Rosenberg was also a passionate teacher.

“Whenever he wasn’t sitting and doing his judicial work, every other spare moment he spent teaching both across Canada and internationally to both lawyers and other judges. And he did that through the judicial council or through anybody who asked him, frankly.

“I always used to kid him about his air miles . . . because he was always on an airplane going somewhere, to the Orient or Europe or the U.S. to teach, because he was so good at it and so popular.

“He was in great demand, and he would be all over the world, appearing at conferences and teaching other judges and they loved him. Everybody loved him because he was a very good teacher, he was very clear and he simplified everything down so that everybody could understand it,” Winkler says.

Rosenberg was predeceased by his wife Martha, whose death a few years ago dealt him “a huge blow,” says Winkler.

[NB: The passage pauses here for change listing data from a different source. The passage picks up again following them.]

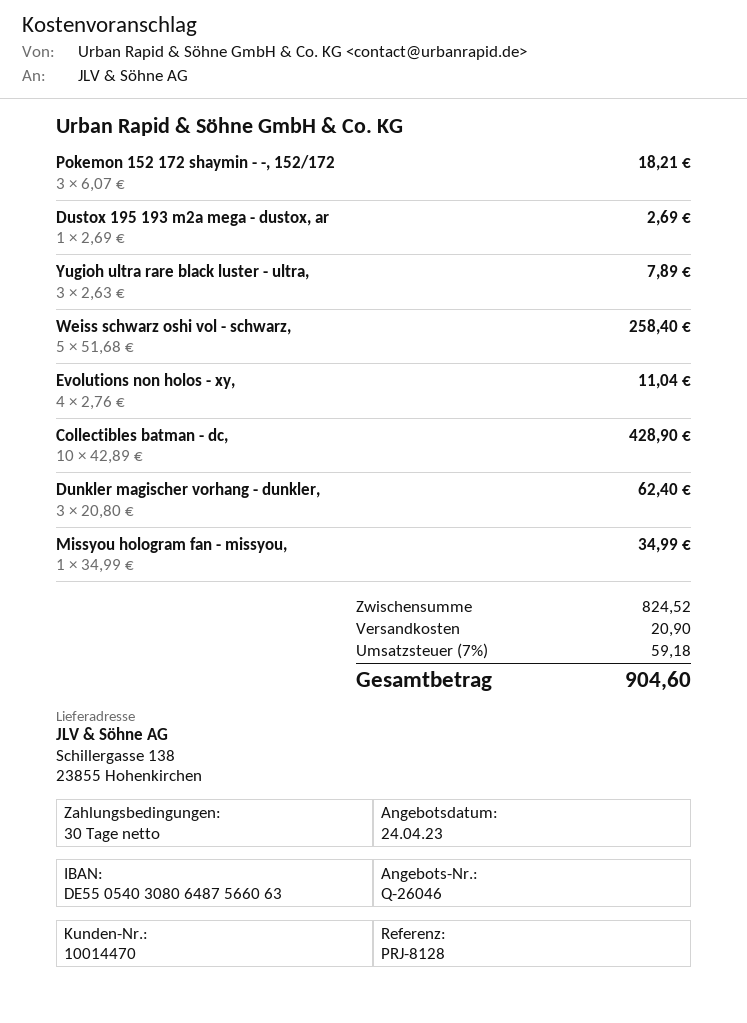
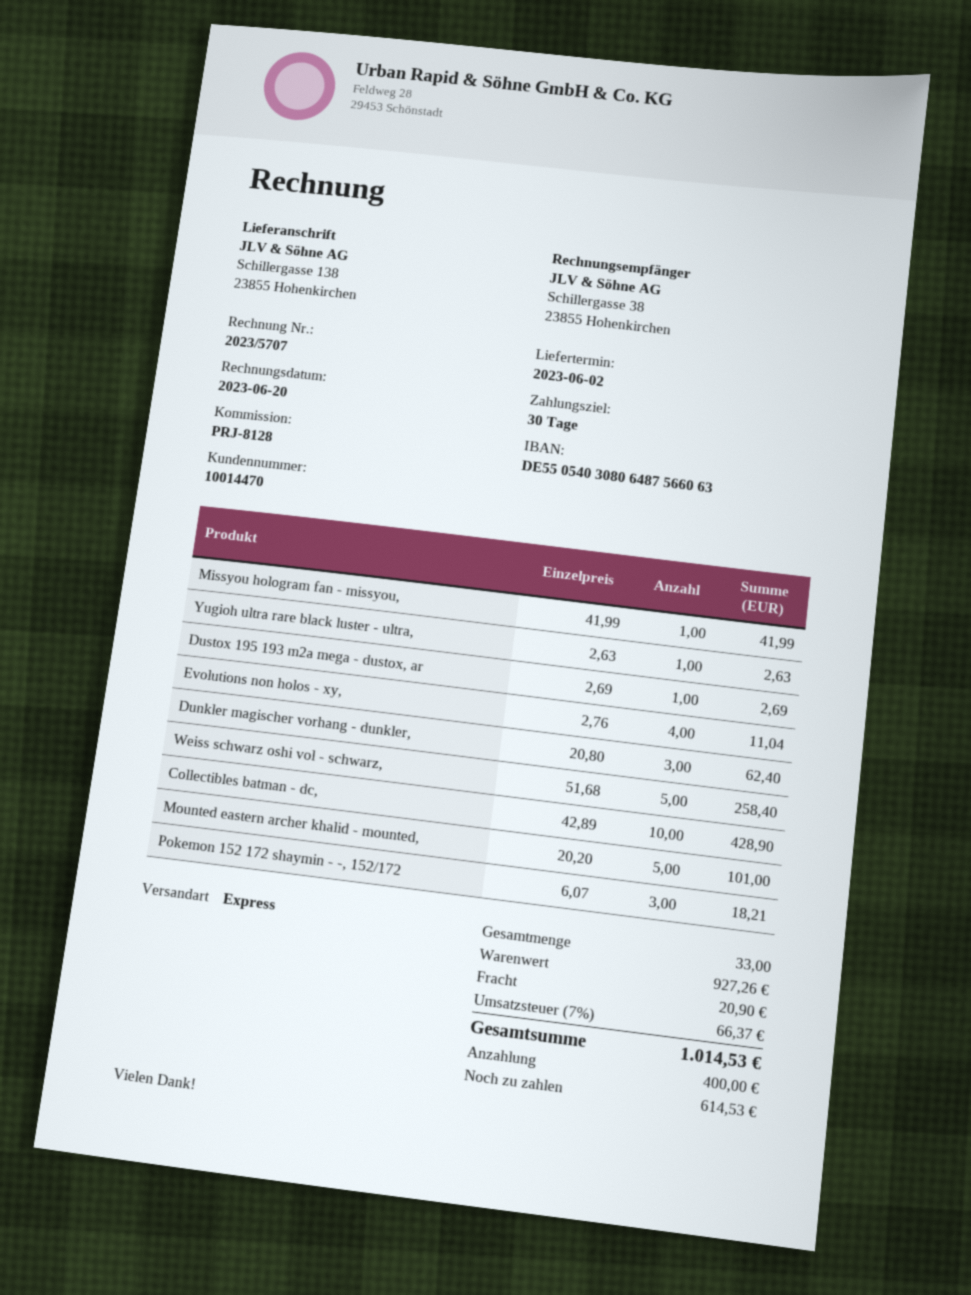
Yugioh ultra rare black luster - ultra,: 3 x 2.63 = 7.89 -> 1 x 2.63 = 2.63
Missyou hologram fan - missyou,: 1 x 34.99 = 34.99 -> 1 x 41.99 = 41.99
Mounted eastern archer khalid - mounted,: none -> 5 x 20.20 = 101.00
subtotal: 824.52 -> 927.26
tax: 7% = 59.18 -> 7% = 66.37
total: 904.60 -> 1014.53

He is survived, according to the Court of Appeal web site, by his partner Priscilla Platt and two children, Debra and Daniel.

“I call him a dear colleague but also a dear personal friend,” Winkler says. “And I say I’m going to miss him immensely.”

Toronto criminal lawyer Brian Greenspan, brother of Rosenberg’s late partner in private practice, says he was very well described in the funeral notice written by his family.

“They said he was a man of great integrity, intelligence, and judgement, and of unfailing humility and grace,” says Greenspan. “Knowing Marc as I did for over 40 years, I think he would have smiled and told them ‘well done,’ because I think that probably most aptly describes who he was, the type of person he was, and the type of lawyer and judge he was.

“It’s a great loss to the community and a great loss to the law.”

The notice is viewable on the web site of Benjamin’s Park Memorial Chapel, site of Rosenberg’s funeral this afternoon.  

Anthony Moustacalis, current president of the Criminal Lawyers’ Association, knew Rosenberg when we worked in private practice alongside Eddie Greenspan.

“He was at the time, I would say, the leading criminal appeal lawyer in Canada,” Moustacalis says.

As a legal scholar, Moustacalis says, Rosenberg “had the uncanny ability to synthesize contradictory legal cases and explain how they all fit together, which was always quite remarkable.”

As a judge, he recalls, Rosenberg “was always someone who on and off the bench was very soft-spoken, but a very incisive thinking person,” whose decisions were referred to by “all other courts in Canada, at all levels.”

Among his most influential decisions, Moustacalis says, was in R. v. Priest, 1996, in which Rosenberg argued against custody for a young first-time offender.

In a prepared statement, Ontario Attorney General Madeleine Meilleur said: “I was greatly saddened today to learn of the death of the Honourable Marc Rosenberg, a respected and influential figure in the Canadian legal community. . . . Today my thoughts and prayers are with Justice Rosenberg’s family, many colleagues and friends. I join with them in mourning his loss. He will be missed.”